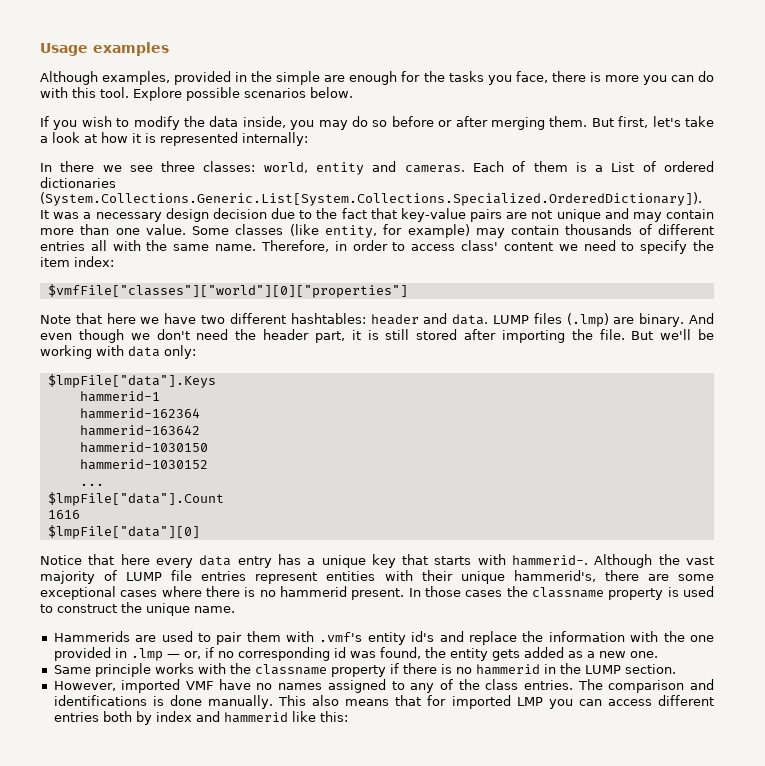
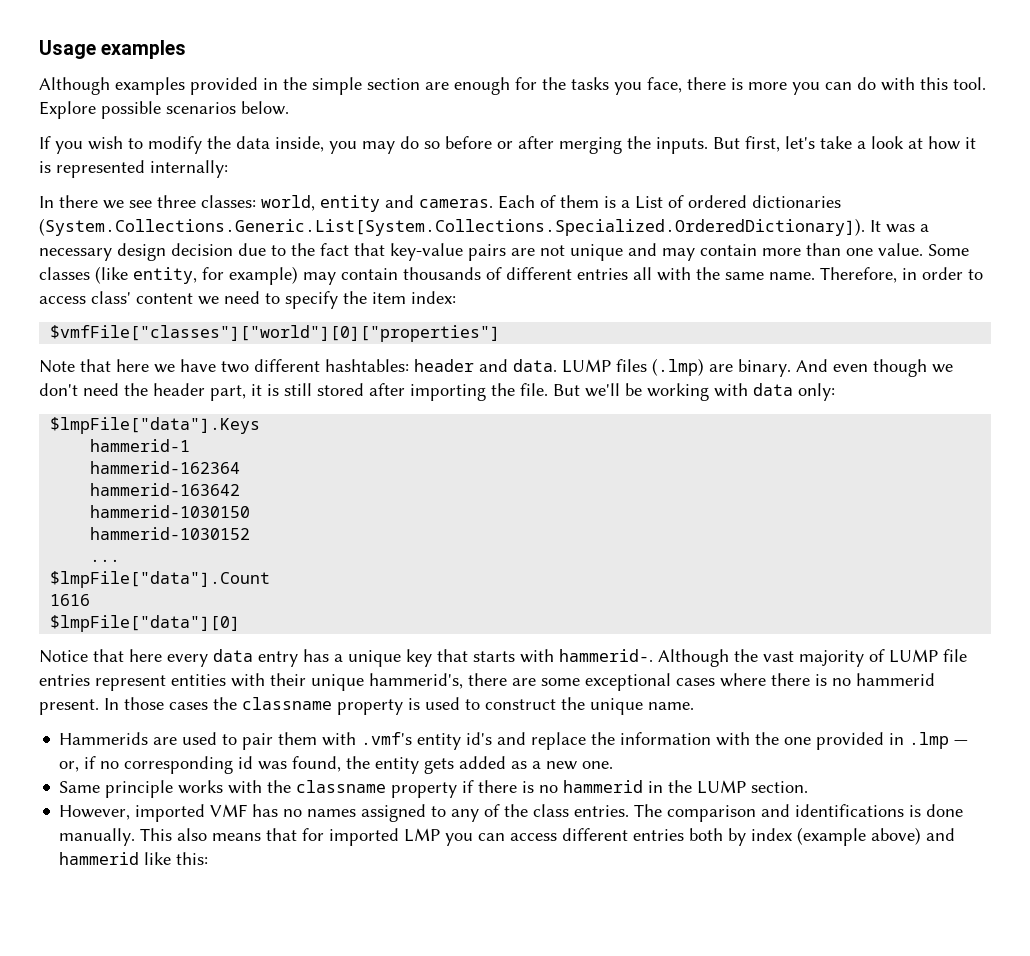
- Although examples, provided in the simple are enough for the tasks you face, there is more you can do with this tool.
+ Although examples provided in the simple section are enough for the tasks you face, there is more you can do with this tool.
- If you wish to modify the data inside, you may do so before or after merging them.
+ If you wish to modify the data inside, you may do so before or after merging the inputs.
- However, imported VMF have no names assigned to any of the class entries.
+ However, imported VMF has no names assigned to any of the class entries.
- This also means that for imported LMP you can access different entries both by index and hammerid like this:
+ This also means that for imported LMP you can access different entries both by index (example above) and hammerid like this:

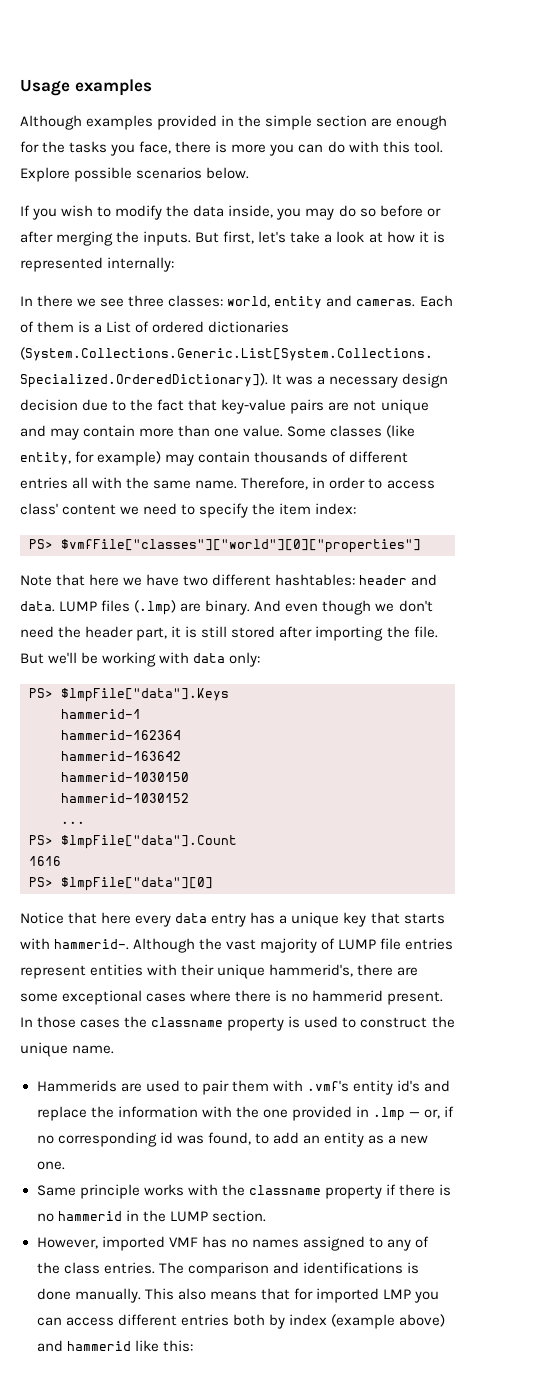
- $vmfFile["classes"]["world"][0]["properties"]
+ PS> $vmfFile["classes"]["world"][0]["properties"]
- $lmpFile["data"].Keys
+ PS> $lmpFile["data"].Keys
- $lmpFile["data"].Count
+ PS> $lmpFile["data"].Count
- $lmpFile["data"][0]
+ PS> $lmpFile["data"][0]
- Hammerids are used to pair them with .vmf's entity id's and replace the information with the one provided in .lmp — or, if no corresponding id was found, the entity gets added as a new one.
+ Hammerids are used to pair them with .vmf's entity id's and replace the information with the one provided in .lmp — or, if no corresponding id was found, to add an entity as a new one.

########

### [TASK TO CARRY OUT]
Only the lines starting at the one that holds "by index (example" and ending at the last line of the data belong in your answer. Please set them down exactly and omit the pictures.

### [WRITTEN ANSWER]
+ This also means that for imported LMP you can access different entries both by index (example above) and hammerid like this:

- $vmfFile["classes"]["world"][0]["properties"]
+ PS> $vmfFile["classes"]["world"][0]["properties"]
- $lmpFile["data"].Keys
+ PS> $lmpFile["data"].Keys
- $lmpFile["data"].Count
+ PS> $lmpFile["data"].Count
- $lmpFile["data"][0]
+ PS> $lmpFile["data"][0]
- Hammerids are used to pair them with .vmf's entity id's and replace the information with the one provided in .lmp — or, if no corresponding id was found, the entity gets added as a new one.
+ Hammerids are used to pair them with .vmf's entity id's and replace the information with the one provided in .lmp — or, if no corresponding id was found, to add an entity as a new one.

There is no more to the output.